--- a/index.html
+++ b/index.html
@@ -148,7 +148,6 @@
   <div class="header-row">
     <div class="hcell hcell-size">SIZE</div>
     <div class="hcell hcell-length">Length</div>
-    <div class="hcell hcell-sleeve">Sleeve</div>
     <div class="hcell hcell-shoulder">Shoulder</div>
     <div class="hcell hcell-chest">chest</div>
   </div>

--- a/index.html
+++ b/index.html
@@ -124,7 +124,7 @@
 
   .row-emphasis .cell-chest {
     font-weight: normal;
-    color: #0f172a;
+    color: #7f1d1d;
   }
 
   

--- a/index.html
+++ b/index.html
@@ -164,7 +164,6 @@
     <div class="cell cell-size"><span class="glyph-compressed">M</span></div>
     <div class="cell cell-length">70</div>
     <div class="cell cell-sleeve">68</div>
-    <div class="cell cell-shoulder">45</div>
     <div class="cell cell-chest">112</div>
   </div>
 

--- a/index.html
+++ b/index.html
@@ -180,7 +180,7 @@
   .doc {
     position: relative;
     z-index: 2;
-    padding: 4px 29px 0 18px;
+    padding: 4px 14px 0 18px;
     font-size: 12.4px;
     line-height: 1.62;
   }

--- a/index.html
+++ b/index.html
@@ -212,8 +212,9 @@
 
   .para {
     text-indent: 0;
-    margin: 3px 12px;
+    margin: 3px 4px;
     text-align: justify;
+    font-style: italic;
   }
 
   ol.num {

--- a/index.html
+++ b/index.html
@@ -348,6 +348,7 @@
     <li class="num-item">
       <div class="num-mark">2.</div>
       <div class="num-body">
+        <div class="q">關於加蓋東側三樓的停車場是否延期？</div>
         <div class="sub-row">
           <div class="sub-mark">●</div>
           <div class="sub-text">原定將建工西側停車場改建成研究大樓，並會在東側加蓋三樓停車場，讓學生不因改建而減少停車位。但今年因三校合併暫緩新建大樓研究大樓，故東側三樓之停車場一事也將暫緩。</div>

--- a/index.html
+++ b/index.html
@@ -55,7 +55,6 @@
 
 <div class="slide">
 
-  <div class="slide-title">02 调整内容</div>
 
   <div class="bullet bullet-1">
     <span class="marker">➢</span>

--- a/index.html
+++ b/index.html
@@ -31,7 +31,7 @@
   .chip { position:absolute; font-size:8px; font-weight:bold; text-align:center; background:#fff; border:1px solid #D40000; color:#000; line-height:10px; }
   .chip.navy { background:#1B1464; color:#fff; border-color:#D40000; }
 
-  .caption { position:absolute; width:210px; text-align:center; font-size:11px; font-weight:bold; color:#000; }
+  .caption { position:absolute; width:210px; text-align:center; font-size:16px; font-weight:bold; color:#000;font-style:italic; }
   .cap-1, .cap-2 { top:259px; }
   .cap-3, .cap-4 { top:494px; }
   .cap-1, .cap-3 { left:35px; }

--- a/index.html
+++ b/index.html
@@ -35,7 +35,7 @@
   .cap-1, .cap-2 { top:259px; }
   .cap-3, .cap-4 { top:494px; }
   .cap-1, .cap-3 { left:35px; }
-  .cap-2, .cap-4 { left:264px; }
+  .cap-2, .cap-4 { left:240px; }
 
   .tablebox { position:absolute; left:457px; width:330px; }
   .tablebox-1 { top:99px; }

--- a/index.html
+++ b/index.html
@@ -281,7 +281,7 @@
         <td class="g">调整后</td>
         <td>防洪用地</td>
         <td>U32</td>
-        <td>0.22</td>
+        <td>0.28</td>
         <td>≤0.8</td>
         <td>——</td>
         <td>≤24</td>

Exercise prompt =
Please print all the data again exactly as given.

Task answer =
--- a/index.html
+++ b/index.html
@@ -148,7 +148,6 @@
   <div class="header-row">
     <div class="hcell hcell-size">SIZE</div>
     <div class="hcell hcell-length">Length</div>
-    <div class="hcell hcell-sleeve">Sleeve</div>
     <div class="hcell hcell-shoulder">Shoulder</div>
     <div class="hcell hcell-chest">chest</div>
   </div>

--- a/index.html
+++ b/index.html
@@ -124,7 +124,7 @@
 
   .row-emphasis .cell-chest {
     font-weight: normal;
-    color: #0f172a;
+    color: #7f1d1d;
   }
 
   

--- a/index.html
+++ b/index.html
@@ -164,7 +164,6 @@
     <div class="cell cell-size"><span class="glyph-compressed">M</span></div>
     <div class="cell cell-length">70</div>
     <div class="cell cell-sleeve">68</div>
-    <div class="cell cell-shoulder">45</div>
     <div class="cell cell-chest">112</div>
   </div>
 

--- a/index.html
+++ b/index.html
@@ -180,7 +180,7 @@
   .doc {
     position: relative;
     z-index: 2;
-    padding: 4px 29px 0 18px;
+    padding: 4px 14px 0 18px;
     font-size: 12.4px;
     line-height: 1.62;
   }

--- a/index.html
+++ b/index.html
@@ -212,8 +212,9 @@
 
   .para {
     text-indent: 0;
-    margin: 3px 12px;
+    margin: 3px 4px;
     text-align: justify;
+    font-style: italic;
   }
 
   ol.num {

--- a/index.html
+++ b/index.html
@@ -348,6 +348,7 @@
     <li class="num-item">
       <div class="num-mark">2.</div>
       <div class="num-body">
+        <div class="q">關於加蓋東側三樓的停車場是否延期？</div>
         <div class="sub-row">
           <div class="sub-mark">●</div>
           <div class="sub-text">原定將建工西側停車場改建成研究大樓，並會在東側加蓋三樓停車場，讓學生不因改建而減少停車位。但今年因三校合併暫緩新建大樓研究大樓，故東側三樓之停車場一事也將暫緩。</div>

--- a/index.html
+++ b/index.html
@@ -55,7 +55,6 @@
 
 <div class="slide">
 
-  <div class="slide-title">02 调整内容</div>
 
   <div class="bullet bullet-1">
     <span class="marker">➢</span>

--- a/index.html
+++ b/index.html
@@ -31,7 +31,7 @@
   .chip { position:absolute; font-size:8px; font-weight:bold; text-align:center; background:#fff; border:1px solid #D40000; color:#000; line-height:10px; }
   .chip.navy { background:#1B1464; color:#fff; border-color:#D40000; }
 
-  .caption { position:absolute; width:210px; text-align:center; font-size:11px; font-weight:bold; color:#000; }
+  .caption { position:absolute; width:210px; text-align:center; font-size:16px; font-weight:bold; color:#000;font-style:italic; }
   .cap-1, .cap-2 { top:259px; }
   .cap-3, .cap-4 { top:494px; }
   .cap-1, .cap-3 { left:35px; }

--- a/index.html
+++ b/index.html
@@ -35,7 +35,7 @@
   .cap-1, .cap-2 { top:259px; }
   .cap-3, .cap-4 { top:494px; }
   .cap-1, .cap-3 { left:35px; }
-  .cap-2, .cap-4 { left:264px; }
+  .cap-2, .cap-4 { left:240px; }
 
   .tablebox { position:absolute; left:457px; width:330px; }
   .tablebox-1 { top:99px; }

--- a/index.html
+++ b/index.html
@@ -281,7 +281,7 @@
         <td class="g">调整后</td>
         <td>防洪用地</td>
         <td>U32</td>
-        <td>0.22</td>
+        <td>0.28</td>
         <td>≤0.8</td>
         <td>——</td>
         <td>≤24</td>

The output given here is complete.